* Requirement *
Where does the string "space" occur in the records below? Copy every line that holds it.

Recorded data:
■ ■ ■ ■ ■

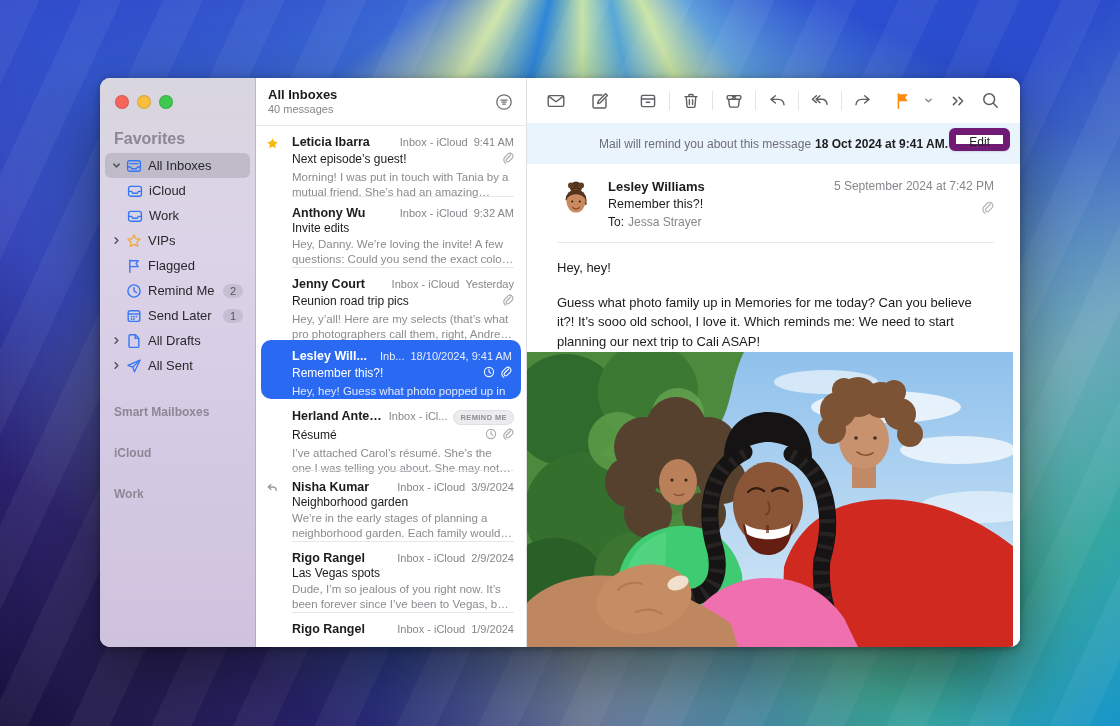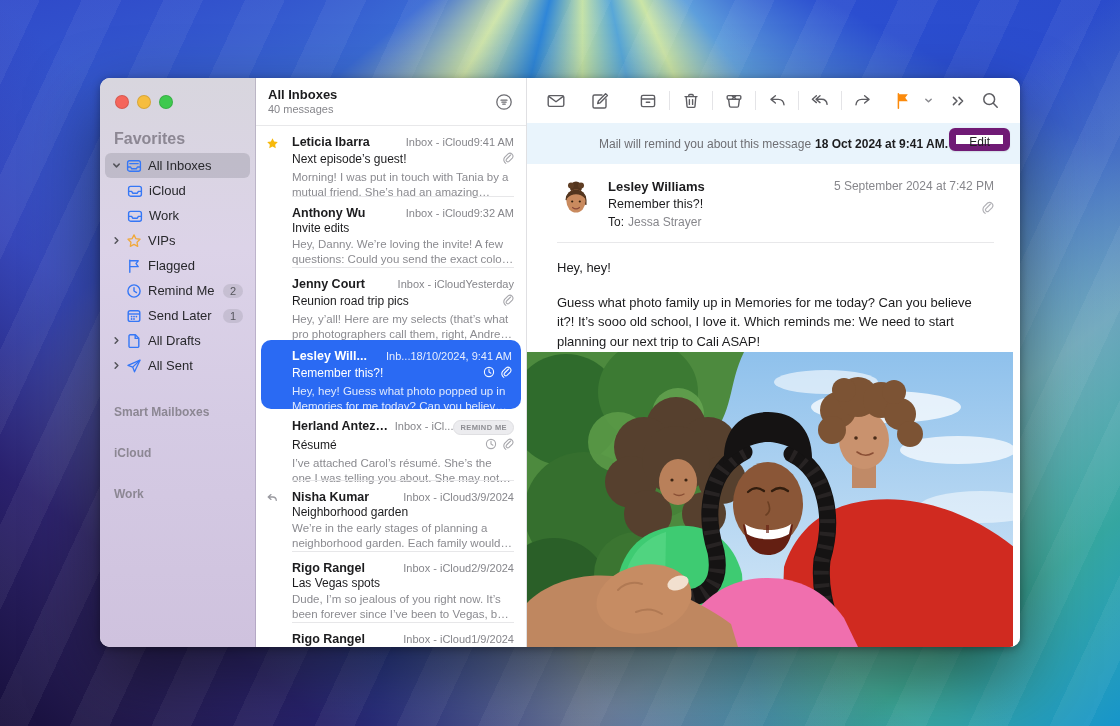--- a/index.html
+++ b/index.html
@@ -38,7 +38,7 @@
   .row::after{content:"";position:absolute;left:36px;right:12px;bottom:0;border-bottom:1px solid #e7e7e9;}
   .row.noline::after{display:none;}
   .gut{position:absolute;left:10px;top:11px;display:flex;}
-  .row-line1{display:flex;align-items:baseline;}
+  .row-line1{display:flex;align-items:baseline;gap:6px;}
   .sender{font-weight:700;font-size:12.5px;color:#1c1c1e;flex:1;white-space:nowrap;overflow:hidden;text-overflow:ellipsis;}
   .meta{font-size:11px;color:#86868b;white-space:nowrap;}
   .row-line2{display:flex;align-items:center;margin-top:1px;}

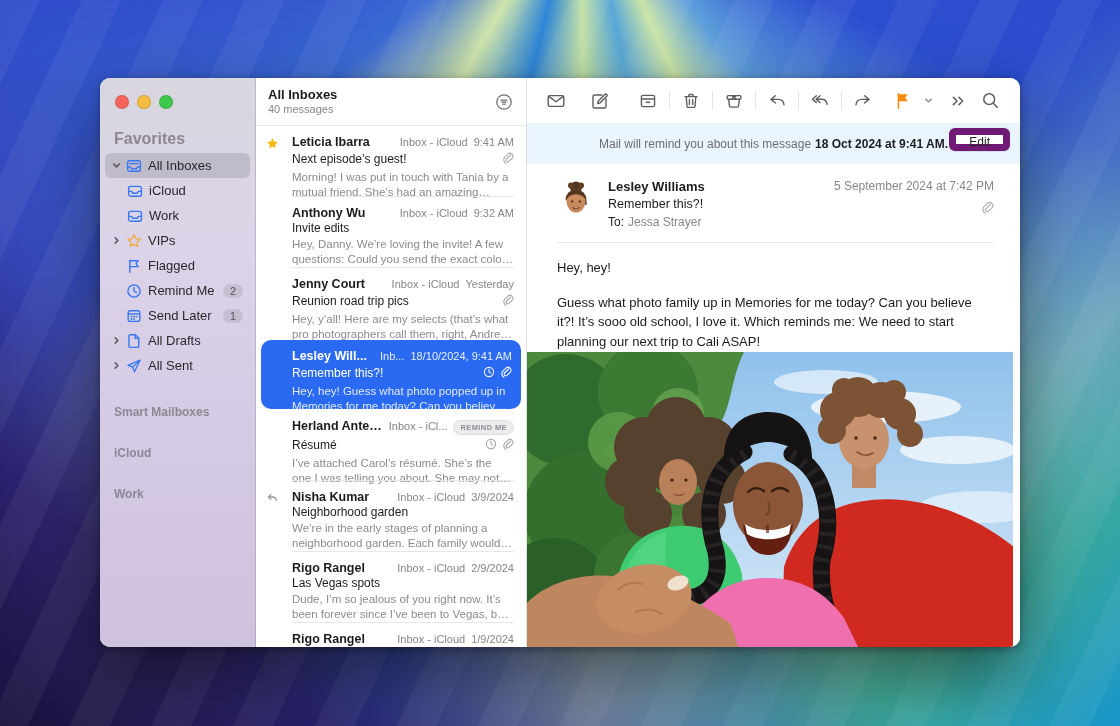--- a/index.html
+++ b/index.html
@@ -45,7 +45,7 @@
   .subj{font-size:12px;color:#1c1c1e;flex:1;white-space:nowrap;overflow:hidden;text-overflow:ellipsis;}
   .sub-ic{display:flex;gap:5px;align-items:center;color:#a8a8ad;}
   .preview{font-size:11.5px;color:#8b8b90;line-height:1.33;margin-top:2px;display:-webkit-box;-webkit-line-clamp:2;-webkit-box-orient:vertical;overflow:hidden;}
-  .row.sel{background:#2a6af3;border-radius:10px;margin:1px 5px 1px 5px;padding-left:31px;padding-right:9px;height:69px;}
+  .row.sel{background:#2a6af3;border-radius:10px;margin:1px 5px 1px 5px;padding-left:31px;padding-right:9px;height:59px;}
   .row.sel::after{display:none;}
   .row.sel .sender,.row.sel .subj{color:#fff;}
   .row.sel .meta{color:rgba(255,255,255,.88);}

■ ■ ■ ■ ■

* Response to the exercise *
   .sender{font-weight:700;font-size:12.5px;color:#1c1c1e;flex:1;white-space:nowrap;overflow:hidden;text-overflow:ellipsis;}
   .meta{font-size:11px;color:#86868b;white-space:nowrap;}
   .subj{font-size:12px;color:#1c1c1e;flex:1;white-space:nowrap;overflow:hidden;text-overflow:ellipsis;}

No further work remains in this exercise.